Мой нынешний адрес в Рогелайе был засекречен, поэтому читательские письма, как правило, приходили мне на адрес издательства. Иногда собратья по перу присылали мне надписанные экземпляры своих сочинений, а я отправлял свои книги им. Этот своего рода бартер был прекрасным способом похвастаться перед коллегой: дескать, а я вот опять издаюсь. Подчас это давило на психику, а иногда выглядело откровенной насмешкой, особенно если данное издание имело хорошие отзывы критиков. Поэтому я не испытывал особого восторга, получая такие подарки,
Только бы это не был Том Винтер.
Том писал в том же жанре, что и я, и неоднократно провозглашал себя моим конкурентом. Сами по себе его нападки меня мало трогали, однако, к моей досаде, критики раз за разом продолжали сравнивать нас, причем сравнения эти были по большей части в пользу Винтера. Лично мы с ним ни разу не встречались, однако, разразившись очередной новой вещицей, он непременно присылал мне экземпляр. Всего у меня, таким образом, скопилось пять его книжек. Я никогда не отвечал ему, не говоря уже об отсылке своих новинок, но это его, похоже, мало заботило.
Разорвав конверт, я сунул в него руку. Там действительно была книга. Вынув ее, я взглянул на обложку.
Это был экземпляр «В красном поле» — моего последнего, еще не вышедшего в свет романа. На лицевой стороне обложки доминирующее положение занимал огромный светофор, в стеклянных «глазах» которого, если хорошенько всмотреться, можно было различить контуры людских фигур и даже очертания черепа.
Я удивленно поднял бровь. Интересно, кто это решил прислать мне экземпляр моей собственной новой книги?
На самой книге не было никаких надписей, которые могли бы помочь идентифицировать личность отправителя. Я еще раз проверил конверт на случай, если пропустил какую-нибудь важную мелочь, но все было тщетно.

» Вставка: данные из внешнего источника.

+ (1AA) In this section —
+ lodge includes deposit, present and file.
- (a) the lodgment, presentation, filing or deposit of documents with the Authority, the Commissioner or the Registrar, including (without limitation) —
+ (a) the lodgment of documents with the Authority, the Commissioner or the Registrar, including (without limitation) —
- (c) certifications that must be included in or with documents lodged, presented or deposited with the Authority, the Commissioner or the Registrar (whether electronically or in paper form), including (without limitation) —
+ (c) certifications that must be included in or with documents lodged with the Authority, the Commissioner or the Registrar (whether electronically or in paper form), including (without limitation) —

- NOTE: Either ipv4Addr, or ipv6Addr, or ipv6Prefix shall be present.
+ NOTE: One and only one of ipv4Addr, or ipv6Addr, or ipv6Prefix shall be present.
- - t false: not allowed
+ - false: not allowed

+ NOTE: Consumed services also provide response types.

Тогда я принялся быстро пролистывать страницы — слова и буквы мелькали у меня перед глазами. Взгляд даже успевал выхватить целые законченные предложения, на которые, впрочем, сразу же наслаивались новые слова. Примерно в середине книги я наткнулся на какой-то вложенный листок. Может, это как раз тот след, который я ищу, — привет от отправителя, в котором все объясняется.
Оказалось, что это не листок, а фотография.
Фотография Моны Вайс.
7
Снимок Моны Вайс был размером с пачку сигарет. Она стояла, облокотившись на какую-то выкрашенную в белый цвет стену, и улыбалась гипнотической улыбкой, глядя своими ярко-голубыми глазами прямо в объектив фотокамеры. Мне показалось, что фотография сделана примерно в тот период, когда мы с нею были близки. Прическа, во всяком случае, была той же самой, да и выглядела она практически так же, как два года назад. Кстати, этим, по-видимому, можно было объяснить и то, что цвета на фото уже начали блекнуть. Сама карточка была слегка помята, углы ее загнулись, а обратная сторона немного испачкана, как будто она какое-то время пролежала в ящике стола, где частенько рылись в поисках разных мелочей.
Несколько часов я просидел в гостиничном номере, внимательно разглядывая фотографию и методично опустошая содержимое мини-бара. Добравшись до бутылочки «Бэйлис», я отложил карточку в сторону и принялся за изучение книги. Начал я с обложки. На первый взгляд экземпляр казался совершенно новым — нигде не было видно ни царапин, ни каких-либо иных отметин. Вслед за этим я тщательно пролистал весь текст, страницу за страницей, на предмет возможных пометок или каких-нибудь прочих следов, оставленных таинственным незнакомцем. По книге всегда заметно, читали ее или нет. К примеру, прочитанный экземпляр закрывается совсем не так, как абсолютно новый. В данном случае все указывало на то, что эту книгу никогда даже не открывали.